# Your Favorite Engine



## L&N (Jul 13, 2010)

Of all the engines you have what's your favorite? Mines my Lionel 259E, like new in a box, Grampa bought it for my Dad when he was just a wee tyke.


----------



## Boston&Maine (Dec 19, 2007)

Of all the locomotives I _have_? That would have to be the UP Gas Turbine


----------



## tankist (Jun 11, 2009)

LN, your post is missing the picture of you loco



here is my DB E10,


----------



## shaygetz (Sep 23, 2007)

I likes all my beasties, but the ones closest to me heart are the ones that come to me in pieces...by the time I'm finished with them, I know every rod and screw on them...


----------



## MacDaddy55 (Aug 19, 2008)

*Who can decide!*

Toss up between my 4-6-2 President Washington or this Kitbashed 2-8-4 Berkie. I chose the Berkie due to the theme of our layout(Meat Packing) and just how much this Loco can pull!:thumbsup:


----------



## flyboy2610 (Jan 20, 2010)

My favorite engine? That's like asking which one of my kids is my favorite child!!
For sheer pulling power, it's my Rivarossi 4-8-8-4 Big Boy:









Close behind is my Bachmann Spectrum 2-10-4:








It pulls very well, and is it will move at a crawl.

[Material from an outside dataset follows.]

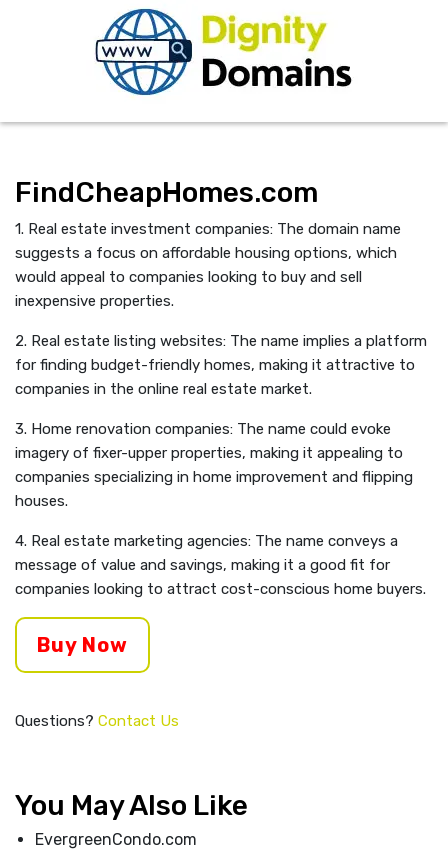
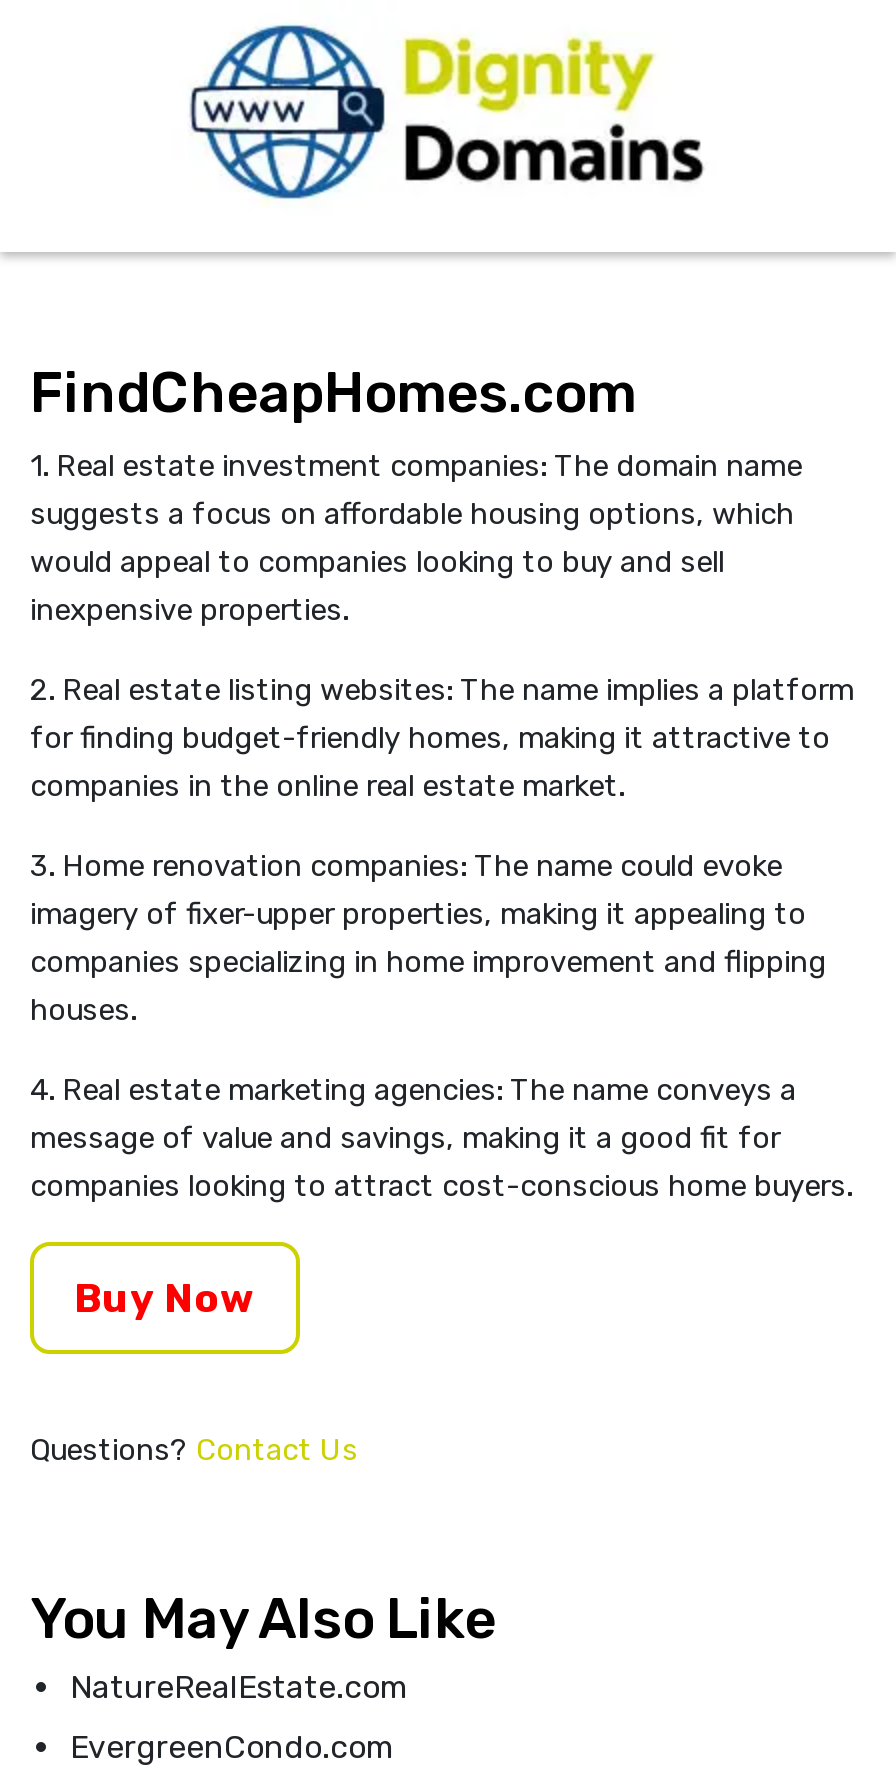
+ NatureRealEstate.com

When I have the grey UP passenger cars on the rails, my Bachmann 4-8-4 Northern gets the call:









My favorite switcher is my IHC 0-8-0:








Union Pacific had exactly one (1) 0-8-0 switcher, and they had it, quite literally, by accident. Seems one of their 2-8-0 Consolidations got into a fender bender and had it's front pilot demolished. Rather than scrap an otherwise good engine, UP removed the pilot and turned it into a switcher. It was numbered 4500. Gonna have to renumber this engine, one of these days.

For industrial switching jobs, I turn to my Bachmann 0-6-0:








This engine came with a solid cast on plastic coupler that was totally non functional! Why Bachmann did that to a switch engine is beyond me. My local trainstore owner put a knuckle coupler on the front for me. He did a good job, but it angles up slightly. I'm going to put a shim between the frame and the footboard assembly to bring it down a bit. Works fine as it is, though.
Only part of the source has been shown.